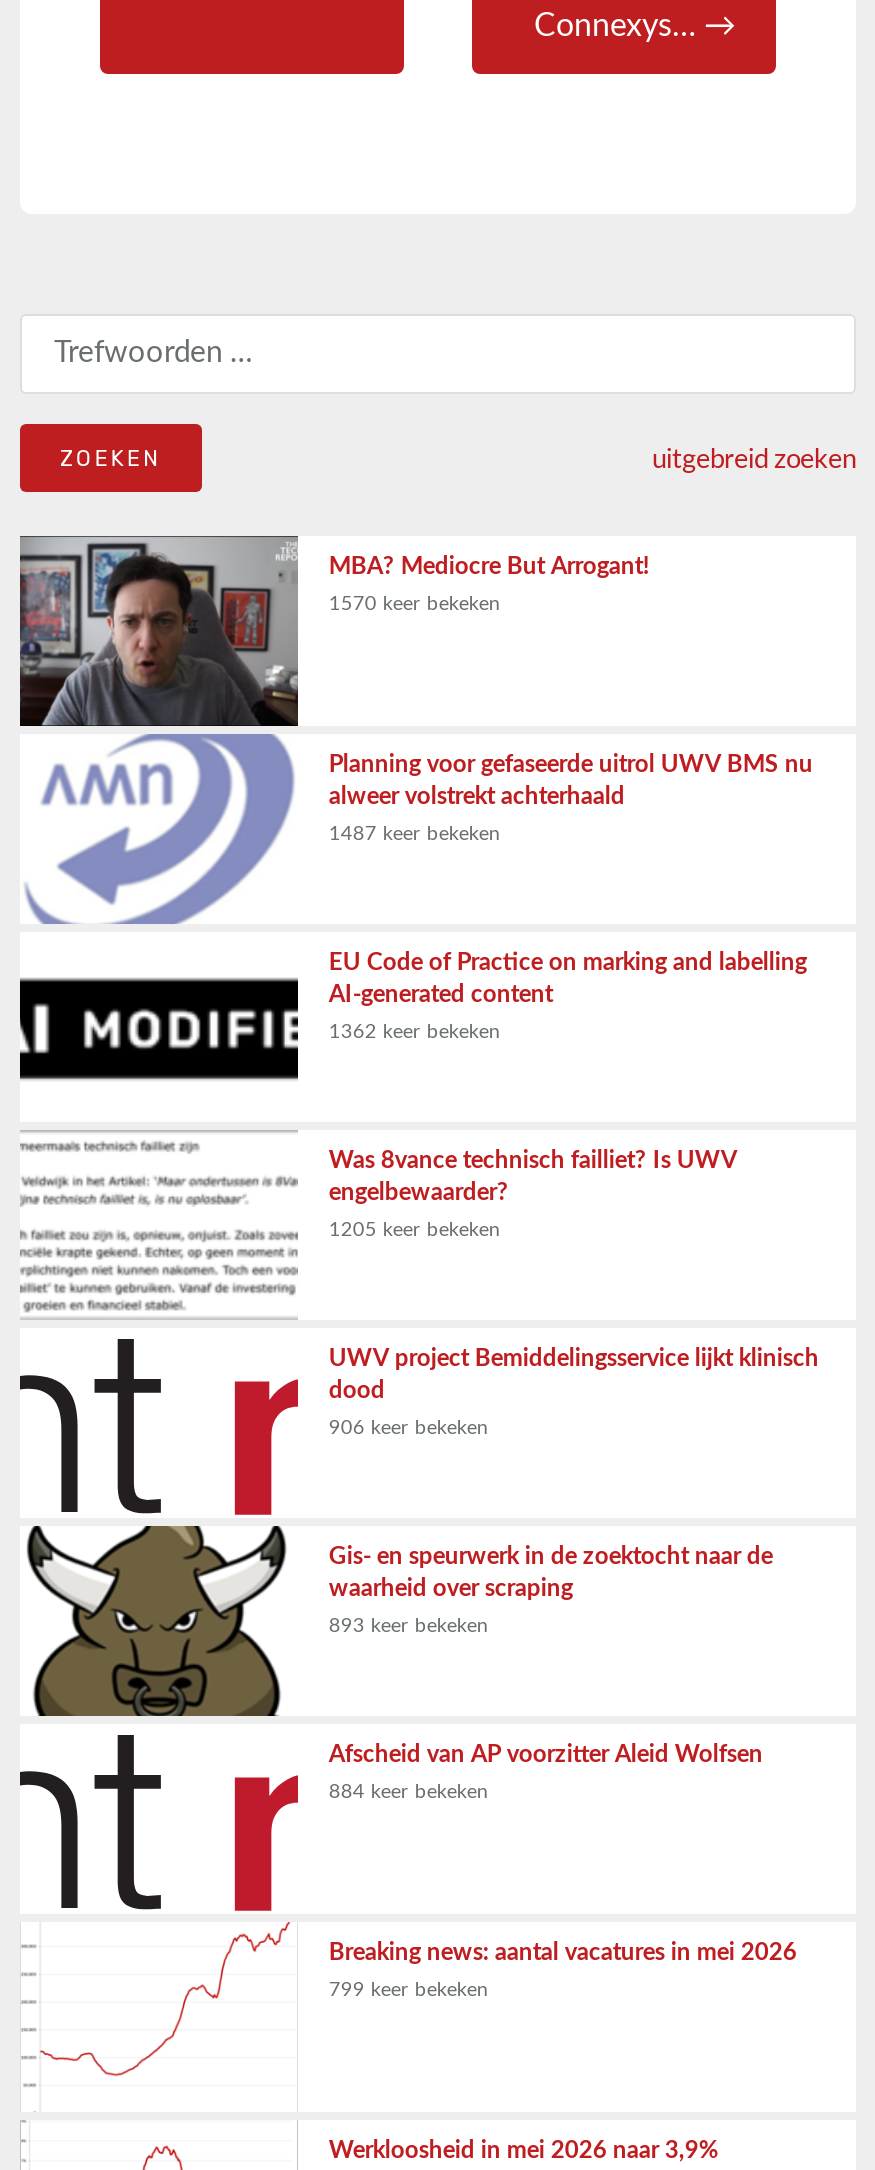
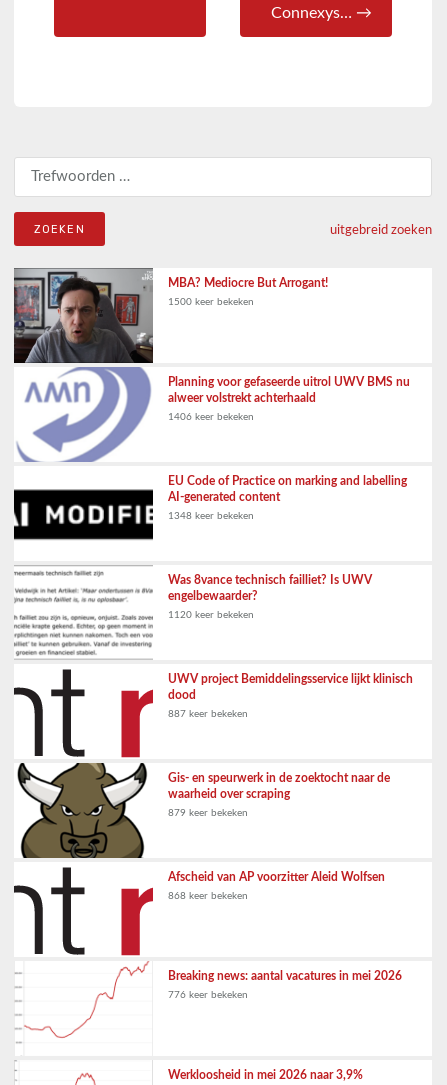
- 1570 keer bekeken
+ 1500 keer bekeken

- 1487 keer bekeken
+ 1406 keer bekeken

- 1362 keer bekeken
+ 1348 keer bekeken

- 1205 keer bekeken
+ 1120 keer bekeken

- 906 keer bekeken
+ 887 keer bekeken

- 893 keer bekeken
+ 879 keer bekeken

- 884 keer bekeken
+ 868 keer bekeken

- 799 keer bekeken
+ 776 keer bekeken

---

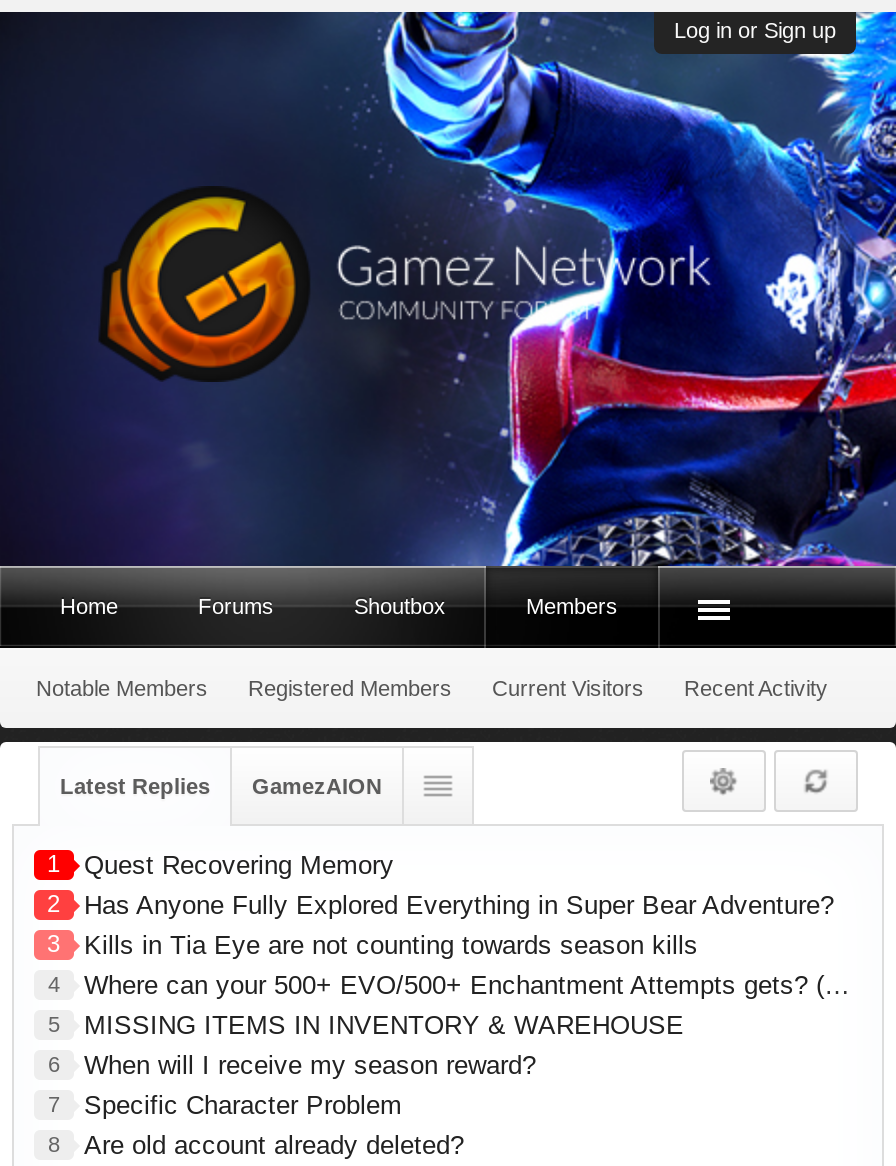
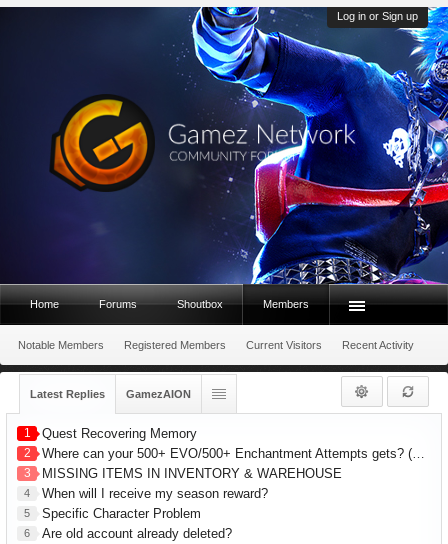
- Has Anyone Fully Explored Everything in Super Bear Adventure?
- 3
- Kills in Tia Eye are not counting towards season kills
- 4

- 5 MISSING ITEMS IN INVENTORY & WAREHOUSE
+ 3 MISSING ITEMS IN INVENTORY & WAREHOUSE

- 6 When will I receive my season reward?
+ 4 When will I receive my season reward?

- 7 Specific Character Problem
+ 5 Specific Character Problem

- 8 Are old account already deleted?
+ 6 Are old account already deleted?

Work to complete -> From the records above, extract exactly and only the lines that begin at the line with "- 1570 keer bekeken" and stop after the line with "776 keer bekeken".

Answer to this task ->
- 1570 keer bekeken
+ 1500 keer bekeken

- 1487 keer bekeken
+ 1406 keer bekeken

- 1362 keer bekeken
+ 1348 keer bekeken

- 1205 keer bekeken
+ 1120 keer bekeken

- 906 keer bekeken
+ 887 keer bekeken

- 893 keer bekeken
+ 879 keer bekeken

- 884 keer bekeken
+ 868 keer bekeken

- 799 keer bekeken
+ 776 keer bekeken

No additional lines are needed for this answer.